• Full marks

    Lyal White, senior director of the Johannesburg Business School, says tertiary education must encourage students to engage with the continent

    Full marks

    Two of the most distinguishing offerings from the University of Johannesburg’s one-year-old Business School (JBS) is that it provides for under- and post-graduate courses, and by 2020 it will be the first to launch an enhanced and entirely new face to an MBA degree. Lyal White, senior director of JBS, says that, with 10 000 registered students – the largest intake for a dedicated South African business school – part of the attraction is that it is not configured by conventional mindsets.

    ‘We’re rethinking the future of business from a leadership and management perspective. We’re looking at what the Fourth Industrial Revolution presents and immersing ourselves in what we need to do to have a real developmental impact on society; how to connect with people, organisations and cultures across the continent, and even globally.’

    In effect, JBS is creating its own revolution by including in its mainstream curricula the likes of arts and culture, engineering, politics, philosophy, humanities and design, because ‘everything is interconnected’, says White.

    Such disciplines have aspects that will be included in JBS’ own connected pipeline, that of the five places of learning with which it is aligned under the College of Business and Economics umbrella, namely the schools of accounting; consumer intelligence and information systems; economics and econometrics; public management, governance and public policy; and tourism and hospitality.

    Usual academic requirements and accreditations will continue to be met, but White says that today’s business learning environment needs to take into account real-world realities and especially the African context.

    To better understand those factors, JBS partners with business organisations, and has concluded there is a management crisis hampering real socio-economic development in South Africa and across the continent.

    ‘We need to deal with this by taking a different approach to education and respond to such market needs, bearing in mind that those responses may not necessarily be in line with traditional methods,’ according to White.

    The MBA is a particular focus because historically it is the degree most in demand globally. This is not going to change in the near future, he says, adding that in Africa it’s considered aspirational and often takes the qualified into leadership positions.

    ‘At JBS we are motivated to produce leaders that are future fit. Leadership is not declared, it’s the role you play and for that you need a broader understanding of market impacts. We’re straddling the gap of connectivity because this is the future of the MBA. It has to be more contextually relevant and nuanced.’ More so in Africa, argues White, because business has always been about the softer issues. At JBS there is a nuanced approach to business acumen, and one that other such schools have not yet fully addressed.

    ‘Our focus is essentially hinged on three interconnected pillars – artificial intelligence and innovation; authentically African; and third, most critical, a collective impact,’ he says. In its delivery of these, JBS is working with local NGOs that expose students to the socio-economic, often-political background of an environment.

    ‘Context is fundamental to understanding how we came to be where we are. When we are not aware of the fault lines in society, there can be further ruptures,’ he says.

    UJ’s Business Centres of Excellence also stand in support of embracing an African context. One such example is the Centre for African Business, which delivers applied research – importantly, says White, presenting real case studies from the continent, in effect ‘the legacies we leave behind’. Those legacies speak to oft-forgotten aspects of life development, empathy and emotional intelligence, which, as White points out, are not attributes that business schools usually address.

    ‘Part of being a leader requires being attentive and a strong listener, along with being able to take certain risks and being courageous. It’s no longer business as usual … things change. Online, for example, has enabled Africa to be connected, and so at JBS we prioritise putting into practice all the blended learning and innovative approaches I have mentioned, into cross-platform forums.

    ‘We are also taking Africa to the world, by moving away from being just a B-school – the acronym by which business schools are known – to being more Zen-like, something that is trending globally.

    ‘What is the purpose of sustainable development if going forward you are not engaged with Africa and its nuances?
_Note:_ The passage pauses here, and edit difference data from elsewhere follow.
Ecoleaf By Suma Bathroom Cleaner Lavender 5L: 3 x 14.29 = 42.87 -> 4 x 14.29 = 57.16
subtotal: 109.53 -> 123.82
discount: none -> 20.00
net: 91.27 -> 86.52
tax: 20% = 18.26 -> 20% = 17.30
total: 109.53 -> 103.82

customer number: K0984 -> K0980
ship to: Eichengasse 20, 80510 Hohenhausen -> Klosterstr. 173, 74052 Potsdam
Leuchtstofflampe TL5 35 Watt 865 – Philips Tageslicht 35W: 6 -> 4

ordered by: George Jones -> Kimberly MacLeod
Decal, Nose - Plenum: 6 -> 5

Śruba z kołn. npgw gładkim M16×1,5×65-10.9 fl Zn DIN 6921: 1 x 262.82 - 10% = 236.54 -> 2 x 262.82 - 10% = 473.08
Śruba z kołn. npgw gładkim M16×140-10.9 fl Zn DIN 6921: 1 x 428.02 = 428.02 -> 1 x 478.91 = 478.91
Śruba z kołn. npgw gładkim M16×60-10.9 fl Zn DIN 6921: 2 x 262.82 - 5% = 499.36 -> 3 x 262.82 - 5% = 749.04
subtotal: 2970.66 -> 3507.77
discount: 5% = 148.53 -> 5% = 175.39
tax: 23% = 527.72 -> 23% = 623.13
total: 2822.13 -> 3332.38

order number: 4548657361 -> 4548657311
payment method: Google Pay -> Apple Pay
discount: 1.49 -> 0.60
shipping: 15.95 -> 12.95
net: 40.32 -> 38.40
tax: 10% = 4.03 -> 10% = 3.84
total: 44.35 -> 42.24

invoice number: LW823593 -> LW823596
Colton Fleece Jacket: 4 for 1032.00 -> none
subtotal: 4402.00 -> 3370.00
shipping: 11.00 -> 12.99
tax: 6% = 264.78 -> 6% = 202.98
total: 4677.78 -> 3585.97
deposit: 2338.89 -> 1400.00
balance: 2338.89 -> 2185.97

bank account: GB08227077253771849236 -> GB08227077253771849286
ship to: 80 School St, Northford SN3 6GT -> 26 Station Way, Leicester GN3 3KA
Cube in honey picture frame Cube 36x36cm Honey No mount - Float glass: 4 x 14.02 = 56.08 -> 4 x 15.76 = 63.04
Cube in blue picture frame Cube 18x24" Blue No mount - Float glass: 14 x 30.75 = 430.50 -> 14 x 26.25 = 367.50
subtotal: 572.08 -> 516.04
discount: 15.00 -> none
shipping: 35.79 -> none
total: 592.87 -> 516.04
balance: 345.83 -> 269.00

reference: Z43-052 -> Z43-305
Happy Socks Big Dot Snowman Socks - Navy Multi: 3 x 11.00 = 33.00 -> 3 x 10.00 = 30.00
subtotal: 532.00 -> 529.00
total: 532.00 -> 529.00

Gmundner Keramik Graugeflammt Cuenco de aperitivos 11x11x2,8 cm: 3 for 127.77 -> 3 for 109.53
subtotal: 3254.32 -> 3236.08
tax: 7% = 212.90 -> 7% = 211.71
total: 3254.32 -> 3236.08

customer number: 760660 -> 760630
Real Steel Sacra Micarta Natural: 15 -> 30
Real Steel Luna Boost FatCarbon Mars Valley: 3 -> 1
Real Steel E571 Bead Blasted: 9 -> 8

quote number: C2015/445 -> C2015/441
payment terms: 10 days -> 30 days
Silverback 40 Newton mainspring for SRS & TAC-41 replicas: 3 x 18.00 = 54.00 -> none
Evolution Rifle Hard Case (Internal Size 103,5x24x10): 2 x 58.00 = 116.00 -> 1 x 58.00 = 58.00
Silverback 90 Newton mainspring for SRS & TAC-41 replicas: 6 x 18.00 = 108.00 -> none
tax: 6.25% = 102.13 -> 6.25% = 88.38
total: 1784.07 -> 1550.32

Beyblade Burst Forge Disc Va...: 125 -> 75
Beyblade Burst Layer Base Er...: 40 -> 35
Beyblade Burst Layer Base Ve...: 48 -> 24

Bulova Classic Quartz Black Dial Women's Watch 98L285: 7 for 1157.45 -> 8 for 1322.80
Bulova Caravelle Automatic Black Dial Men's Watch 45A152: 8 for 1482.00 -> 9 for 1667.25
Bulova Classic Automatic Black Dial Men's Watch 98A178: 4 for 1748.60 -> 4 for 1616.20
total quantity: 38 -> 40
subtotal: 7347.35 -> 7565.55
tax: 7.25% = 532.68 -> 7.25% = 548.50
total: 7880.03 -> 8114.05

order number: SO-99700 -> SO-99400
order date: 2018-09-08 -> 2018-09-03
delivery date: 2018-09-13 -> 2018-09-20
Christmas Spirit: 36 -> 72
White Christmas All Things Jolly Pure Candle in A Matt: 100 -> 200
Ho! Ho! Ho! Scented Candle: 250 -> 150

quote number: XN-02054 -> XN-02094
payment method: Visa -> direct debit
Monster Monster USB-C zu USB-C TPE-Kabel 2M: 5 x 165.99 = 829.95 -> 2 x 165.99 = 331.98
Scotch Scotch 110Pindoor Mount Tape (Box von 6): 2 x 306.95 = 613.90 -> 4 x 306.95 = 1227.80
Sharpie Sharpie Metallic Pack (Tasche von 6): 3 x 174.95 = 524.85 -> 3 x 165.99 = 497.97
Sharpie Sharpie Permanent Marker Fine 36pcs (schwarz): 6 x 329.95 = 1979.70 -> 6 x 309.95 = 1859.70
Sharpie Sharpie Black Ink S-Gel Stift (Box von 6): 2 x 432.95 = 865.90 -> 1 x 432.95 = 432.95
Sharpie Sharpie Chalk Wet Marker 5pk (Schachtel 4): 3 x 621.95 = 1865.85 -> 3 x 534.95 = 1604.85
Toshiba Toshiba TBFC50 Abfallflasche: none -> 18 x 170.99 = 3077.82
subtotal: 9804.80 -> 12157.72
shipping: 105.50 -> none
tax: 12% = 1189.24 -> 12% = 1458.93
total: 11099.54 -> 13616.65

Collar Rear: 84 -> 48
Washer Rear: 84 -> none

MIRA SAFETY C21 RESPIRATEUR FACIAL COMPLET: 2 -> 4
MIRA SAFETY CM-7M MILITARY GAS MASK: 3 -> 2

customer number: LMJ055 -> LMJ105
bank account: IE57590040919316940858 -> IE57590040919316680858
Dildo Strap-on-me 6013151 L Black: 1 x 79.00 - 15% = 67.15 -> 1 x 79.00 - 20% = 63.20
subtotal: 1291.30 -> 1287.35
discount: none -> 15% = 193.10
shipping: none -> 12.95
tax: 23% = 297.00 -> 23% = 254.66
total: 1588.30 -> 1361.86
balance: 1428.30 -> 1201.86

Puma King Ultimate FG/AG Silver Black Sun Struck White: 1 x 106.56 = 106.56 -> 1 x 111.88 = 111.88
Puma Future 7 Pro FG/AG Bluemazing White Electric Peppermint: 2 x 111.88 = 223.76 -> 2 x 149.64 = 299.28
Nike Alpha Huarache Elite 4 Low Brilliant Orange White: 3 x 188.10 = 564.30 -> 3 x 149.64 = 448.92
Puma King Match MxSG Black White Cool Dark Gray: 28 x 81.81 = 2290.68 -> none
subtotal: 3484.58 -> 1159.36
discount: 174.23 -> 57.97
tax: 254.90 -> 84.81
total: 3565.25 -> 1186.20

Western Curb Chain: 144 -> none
Accounting for the current multi-disciplinary business mindset requires programme add-ons that enable students to cope, once qualified, with the hectic lifestyles that leaders experience,’ he says.

    For students to have this experience requires business schools to lower the barriers to entry. White says this must include finding new revenue-generating models that address the funding challenges experienced by potential and existing students.

    ‘There are smaller and very credible business schools that are more nimble than those such as ours, but we are at the behest of monolithic university protocols. Even though the market may appear saturated – and it really is fiercely competitive – the opportunities for us to develop the story of African business remain big and profound.’